—The author wishes to thank Drs. Wijdicks and Doyle for their thoughts regarding my recent report. 1
Dr. Wijdicks’s 1995 review of brain death determination in adults 2and the accompanying summary statement practice parameters of the American Academy of Neurology in determining brain death 3would have made excellent references; however, neither article contradicts or adds substantially to the information regarding medical aspects of brain death declaration, which I directed toward anesthesiologists. Dr. Wijdicks suggests that neurologists and neurosurgeons arguably may be the physicians best qualified to determine brain death. I sympathize with Dr. Wijdicks’s discomfort with the suggestion that anesthesiologists have an ethical obligation to review chart data to ascertain that brain death has been documented appropriately before undertaking the care of vital organ donors. Nevertheless, there are compelling problems with any argument that only physicians in the neurologic specialties are, or should be, qualified to determine brain death. The facts do sometimes speak for themselves. An attending neurologist or neurosurgeon was indeed involved in each of the cases that I presented—cases in which obvious errors occurred in the process of determining death. A more detailed description of confirmatory neurologic testing would have been superfluous because in each case it was clinically obvious that the patient simply did not meet brain death criteria.
Several studies have consistently shown the physician’s lack of ability to accurately discuss, define, and recognize brain death. For example, a recent study 4presented to the Society of Critical Care Medicine demonstrated that only 39% of pediatric attending physicians correctly defined brain death, and slightly more than half knew when confirmatory tests were not needed. Neurologists, neonatologists, and other subspecialists were less accurate than pediatric intensivists in correctly defining brain death, interpreting a clinical scenario, and determining whether confirmatory testing was necessary.
Although I stated that “most institutions also require that at least one of the physicians be a neurologist or a neurosurgeon,” this requirement clearly does not ensure accuracy in determining brain death, and neuroscience subspecialty training is not necessary to properly educate physicians in brain death determination.
Ninety-nine percent of vital organ donors are declared dead in intensive care units, but hospital location and demographics seriously influence whether neuroscience subspecialists are involved in determining brain death. The Illinois Brain Death Study 5indicates that primary care physicians were responsible for brain death determination in 28% of cases, whereas critical care specialists were responsible for brain death determinations in only 9% of cases. Furthermore, only 24% of institutions involved neurologists in all brain death determinations. A neurospecialist was most likely to be involved in this determination in hospitals with a neuroscience residency, and was least likely to be involved in rural hospitals or hospitals with small numbers of potentially brain dead patients. Finally, not all hospitals surveyed had protocols for declaring brain death.
The reality in the United States is that many medical specialists of differing education and abilities are involved in declaring brain death. With such physician variability, it becomes the ethical responsibility of any physician, regardless of specialty, who accepts the care of a vital organ donor to review the data by which the determination of death was made, and to question inconsistencies in test results, regardless of his or her specialty. Anesthesiologists literally may be the last physicians to have an opportunity to examine a brain dead patient, and as “the court of last resort,” should be knowledgeable about brain death criteria. It is the important responsibility of every physician to be sure that no living patient is sacrificed to obtain vital organs for another patient.

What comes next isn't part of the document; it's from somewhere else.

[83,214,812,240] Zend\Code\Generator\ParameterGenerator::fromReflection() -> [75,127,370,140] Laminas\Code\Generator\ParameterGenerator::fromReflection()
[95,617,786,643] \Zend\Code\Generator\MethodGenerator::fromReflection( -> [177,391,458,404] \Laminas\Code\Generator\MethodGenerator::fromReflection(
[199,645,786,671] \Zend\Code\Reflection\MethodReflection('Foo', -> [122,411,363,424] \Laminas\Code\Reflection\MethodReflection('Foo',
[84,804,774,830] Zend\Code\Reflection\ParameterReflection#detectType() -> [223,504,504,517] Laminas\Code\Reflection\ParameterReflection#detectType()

Dr. Doyle correctly points out that “perfect” brain-death testing is probably not possible; not because we do not have well-defined medical criteria that prospectively and accurately predict brain death, but because the application of diagnostic tests has intrinsic errors. Yet the presence of presumably inalterable, and hopefully low, type I and type II errors in the tests should not serve as an excuse for physicians to be less vigilant correctly applying the tests or interpreting the results. Accepting that a medical test is not perfectly accurate is not equivalent to accepting improper testing conditions or the misinterpretation of test results because of a lack of knowledge.
To Dr. Doyle’s question about what to do with patients with “zero prognosis,” who do not meet brain death criteria, I would answer that studies have shown that physicians are notoriously inaccurate in predicting time of death for individual patients, and that the patient with zero medical prognosis is difficult to accurately identify, despite persistent physician perceptions to the contrary. 6Predicting how a patient will want to be cared for as the time of death approaches is even more problematic.
Conflicts of interest between transplant physicians and dying patients, between patients needing expensive end-of-life care and healthcare administrators strapped for dollars, and between patients requiring vital organ replacements and dying patients with vital organs to offer are inherent to the transplant process. Without clear guidelines to manage such conflicts, we risk practices that place vulnerable patient populations in peril and that also risk frightening away potential organ donors. Dr. Doyle’s altruistic desire to benefit others with the gift of his vital organs before death may make excellent personal sense, yet may represent poor public policy.